Required action —
What is needed is an exact copy of the entries below, with every picture left out.
━━ Records provided
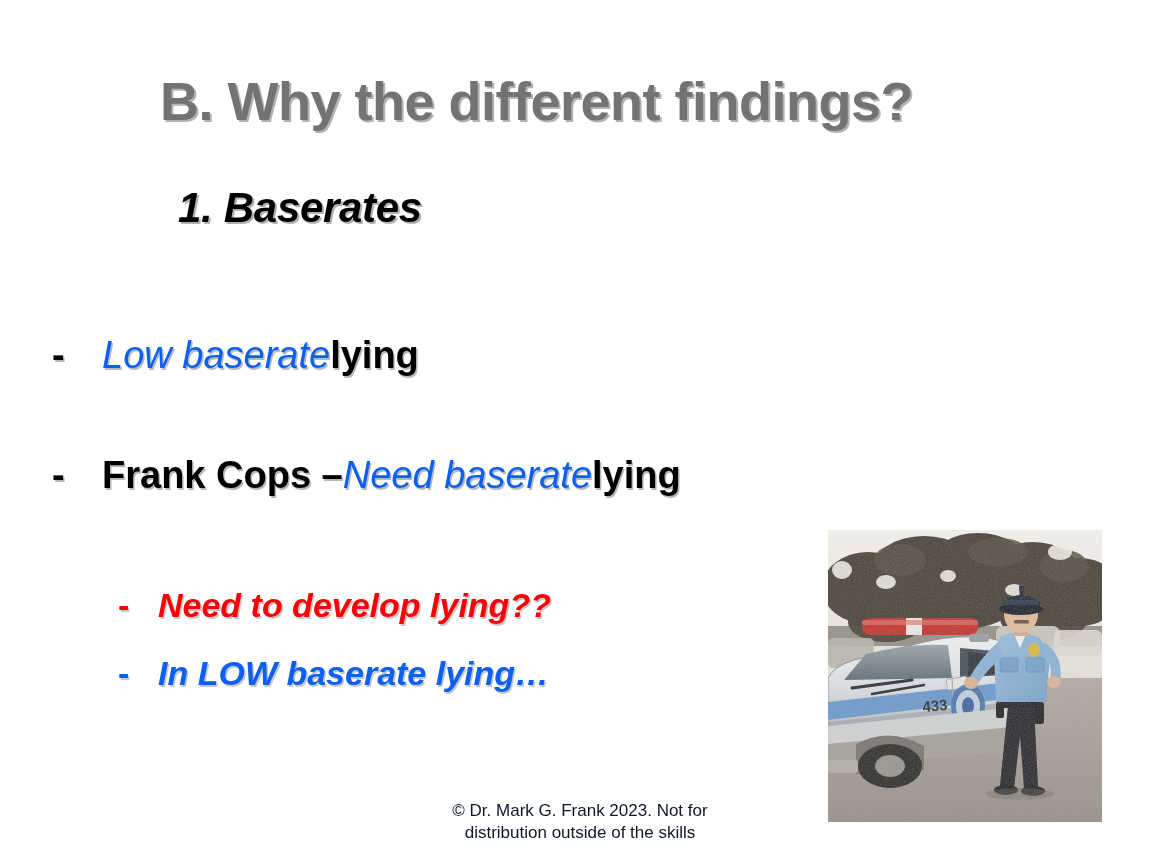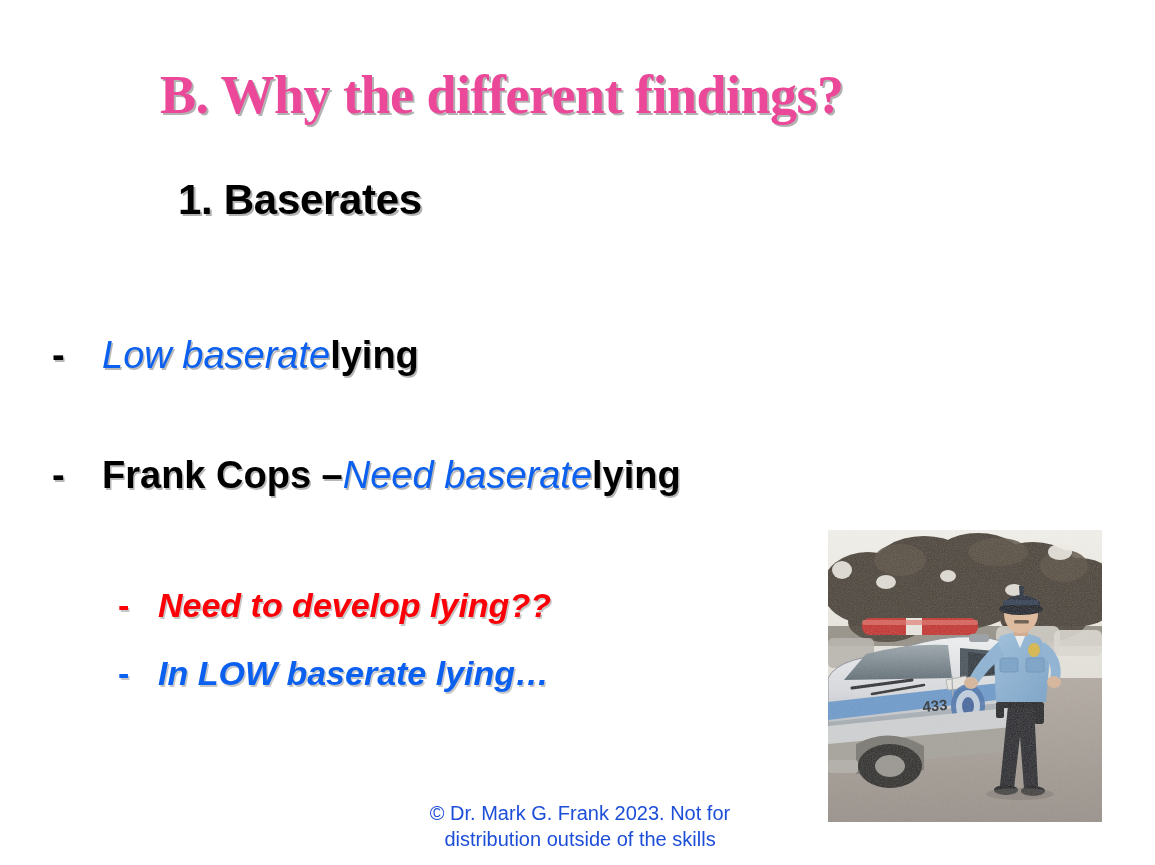"B. Why the different findings?" .slide-title { color: #ec4899 -> #737373; font-family: Liberation Serif, serif -> none; top: 66px -> 72px }
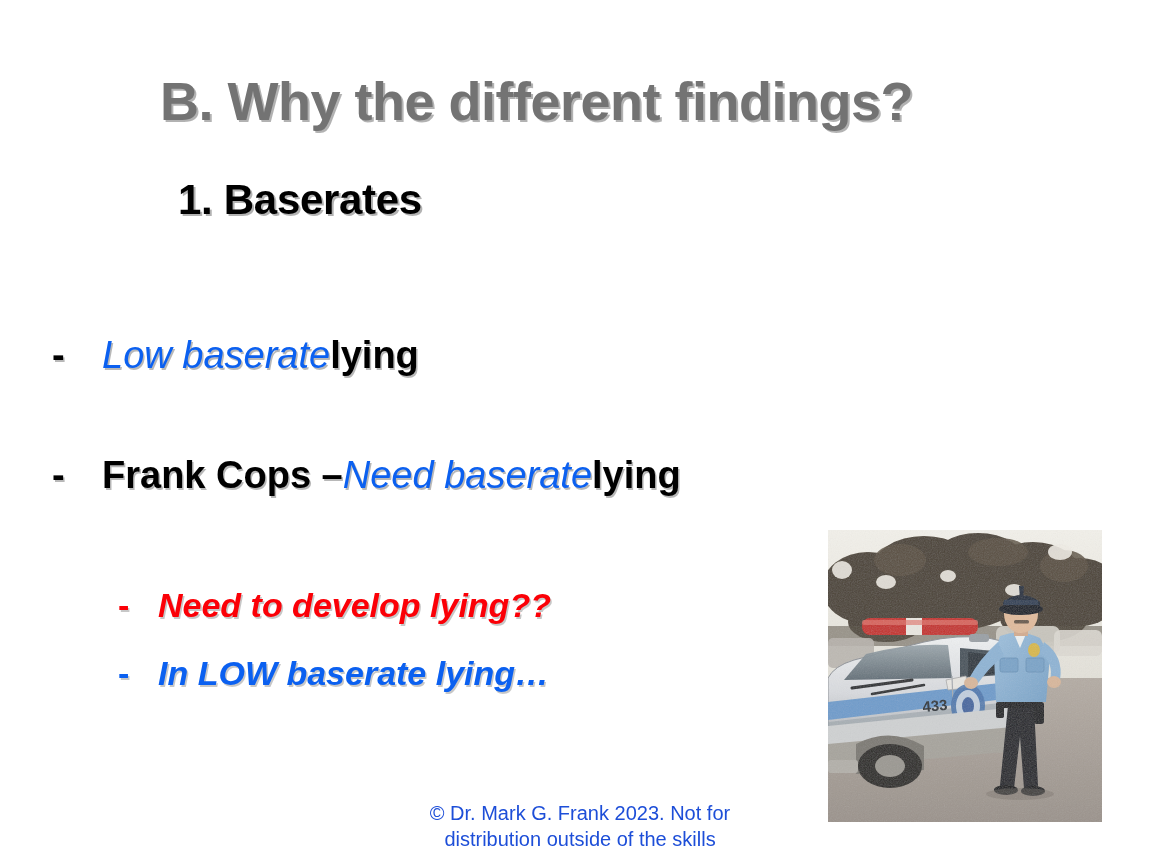"1. Baserates" .slide-subtitle { font-style: none -> italic; top: 176px -> 184px }
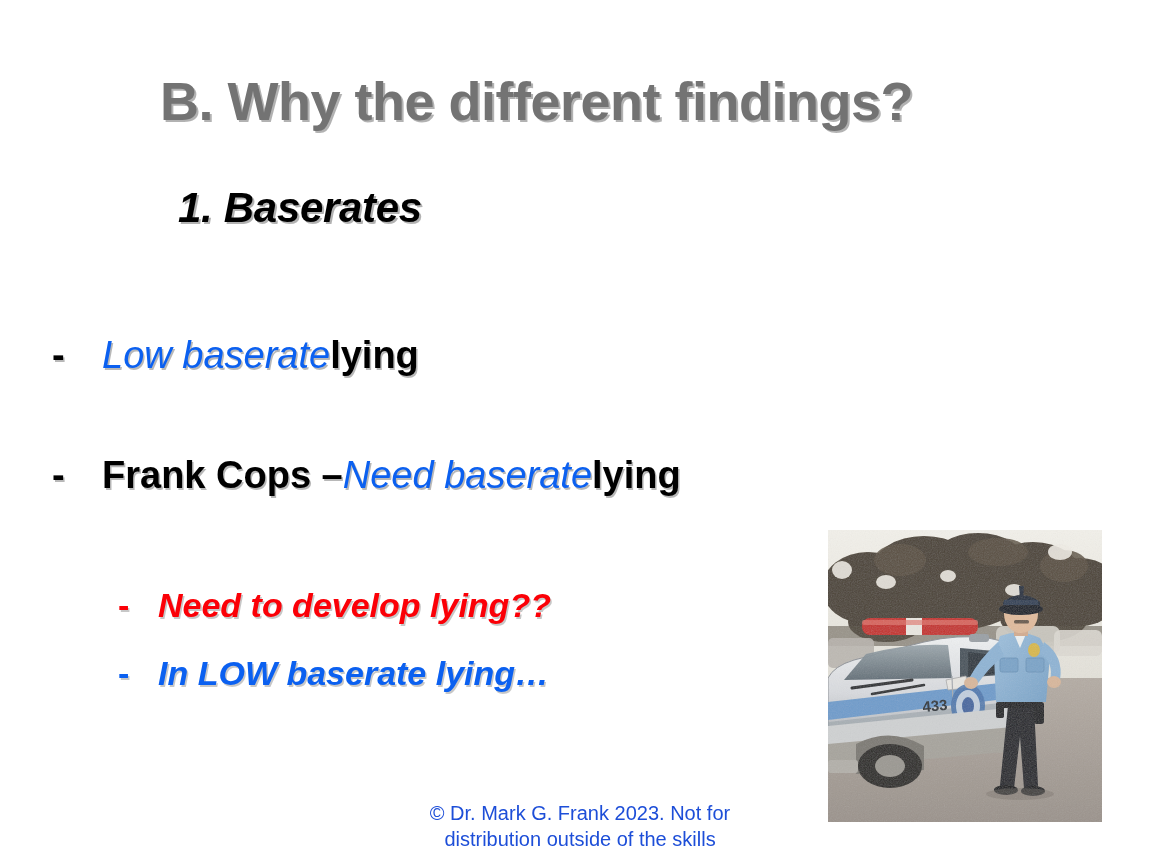"© Dr. Mark G. Frank" .footer { color: #1d4ed8 -> #0f172a; font-size: 20px -> 17px }
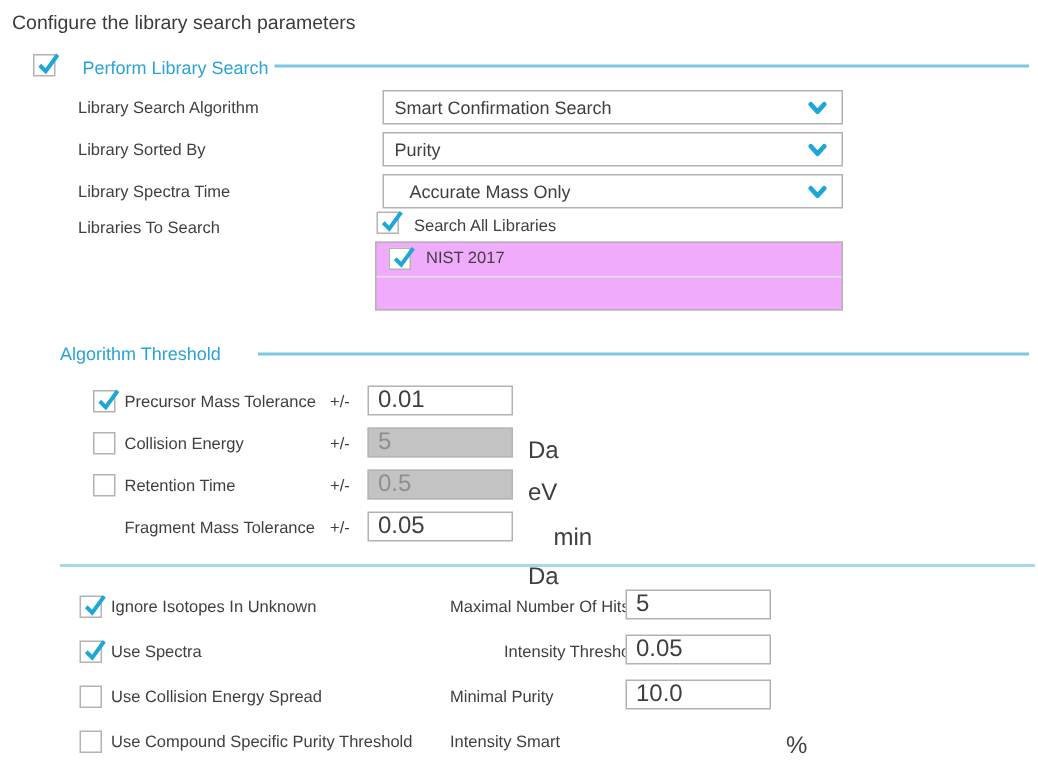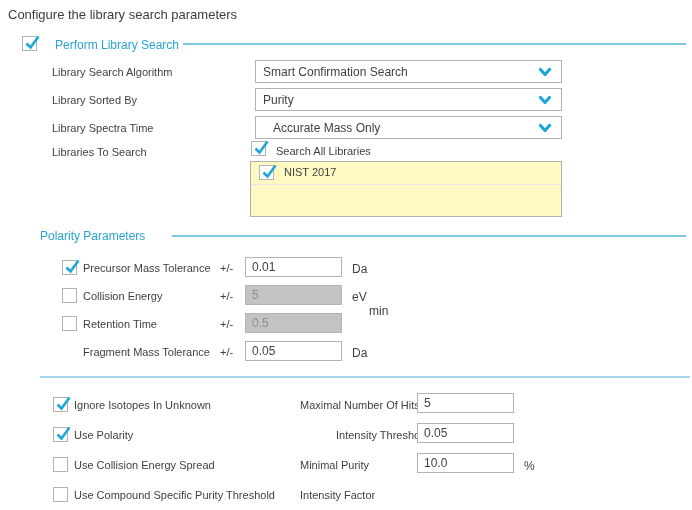"NIST 2017" .listbox { background: #fef9c3 -> #f0abfc; height: 56px -> 46px }
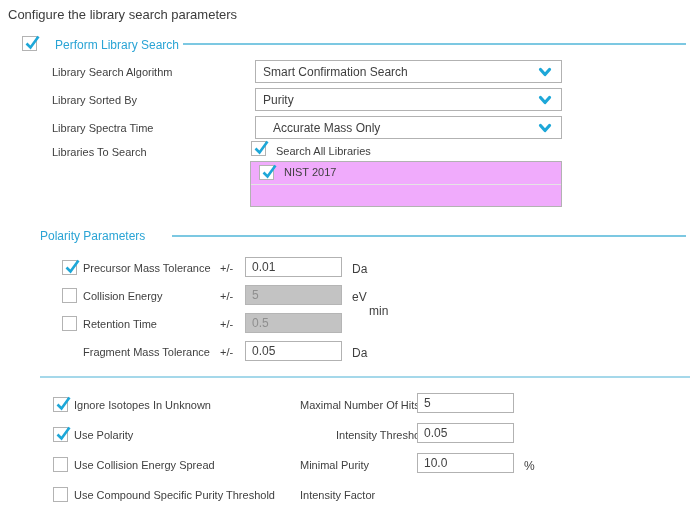"Polarity Parameters" span.seclbl { text: Polarity Parameters -> Algorithm Threshold }
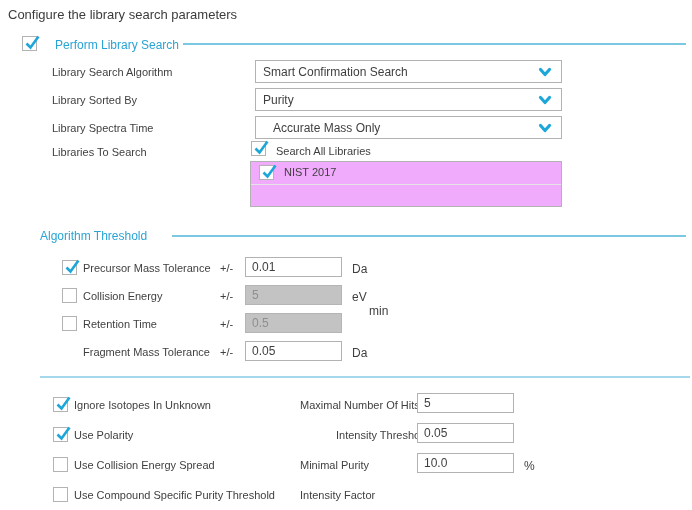"0.01" .tin { font-size: 12px -> 16px }
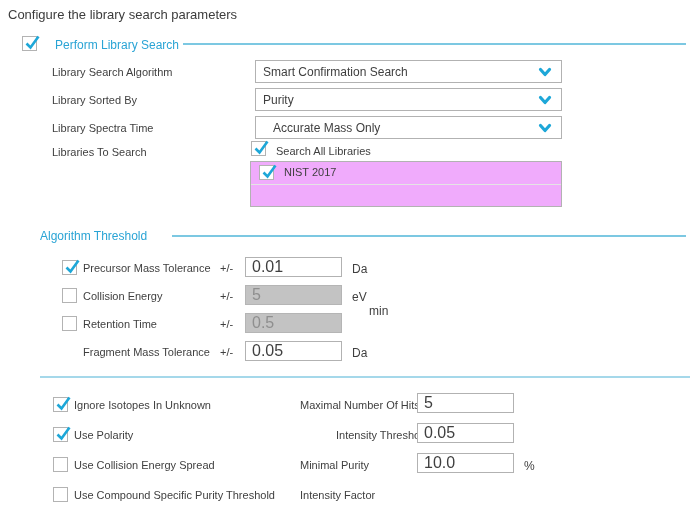"Da" .unit { font-size: 12px -> 16px; margin-top: none -> 30px }
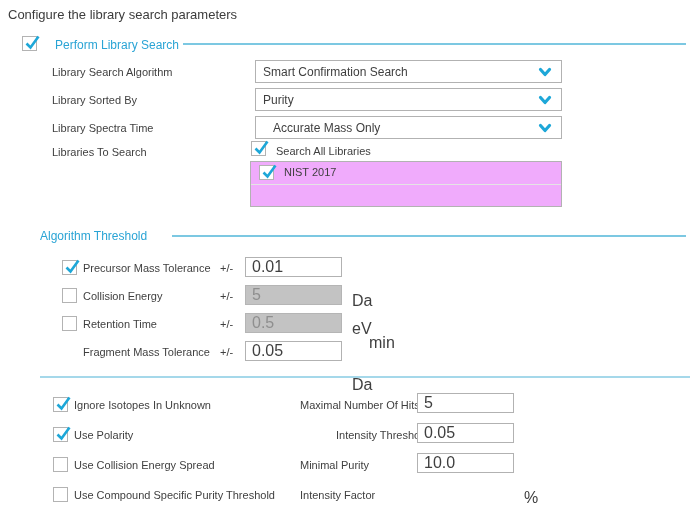"min" span.unit { top: 304px -> 320px }
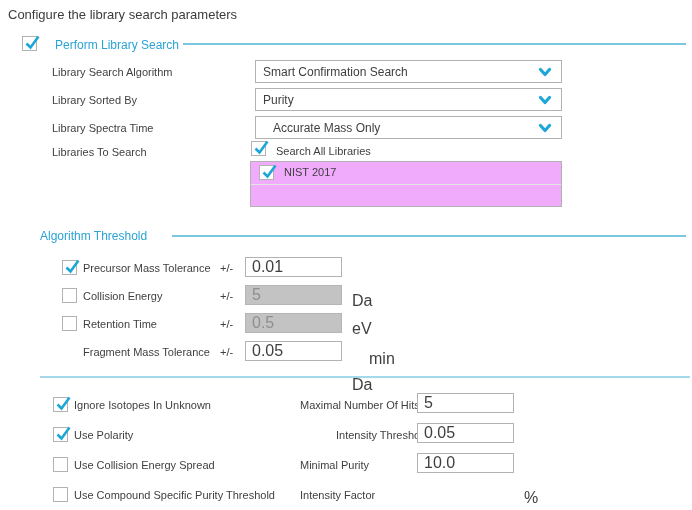"Use Polarity" span.lbl { text: Polarity -> Spectra }
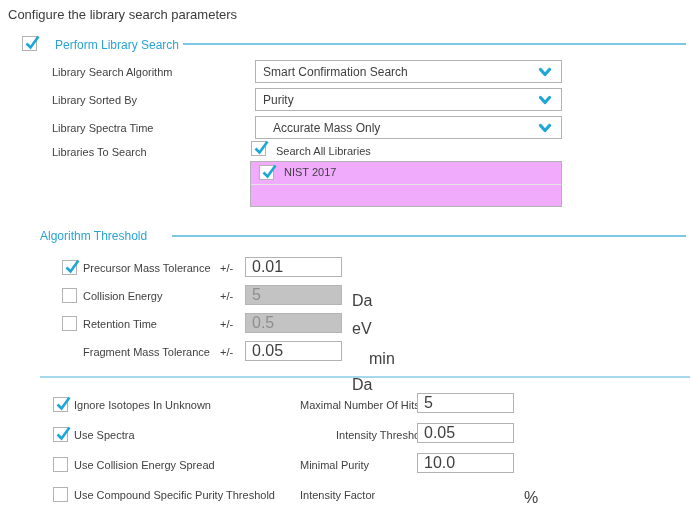"Intensity Factor" span.lbl { text: Factor -> Smart }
━━━━
Reply to the exercise —
"B. Why the different findings?" .slide-title { color: #ec4899 -> #737373; font-family: Liberation Serif, serif -> none; top: 66px -> 72px }
"1. Baserates" .slide-subtitle { font-style: none -> italic; top: 176px -> 184px }
"© Dr. Mark G. Frank" .footer { color: #1d4ed8 -> #0f172a; font-size: 20px -> 17px }
"NIST 2017" .listbox { background: #fef9c3 -> #f0abfc; height: 56px -> 46px }
"Polarity Parameters" span.seclbl { text: Polarity Parameters -> Algorithm Threshold }
"0.01" .tin { font-size: 12px -> 16px }
"Da" .unit { font-size: 12px -> 16px; margin-top: none -> 30px }
"min" span.unit { top: 304px -> 320px }
"Use Polarity" span.lbl { text: Polarity -> Spectra }
"Intensity Factor" span.lbl { text: Factor -> Smart }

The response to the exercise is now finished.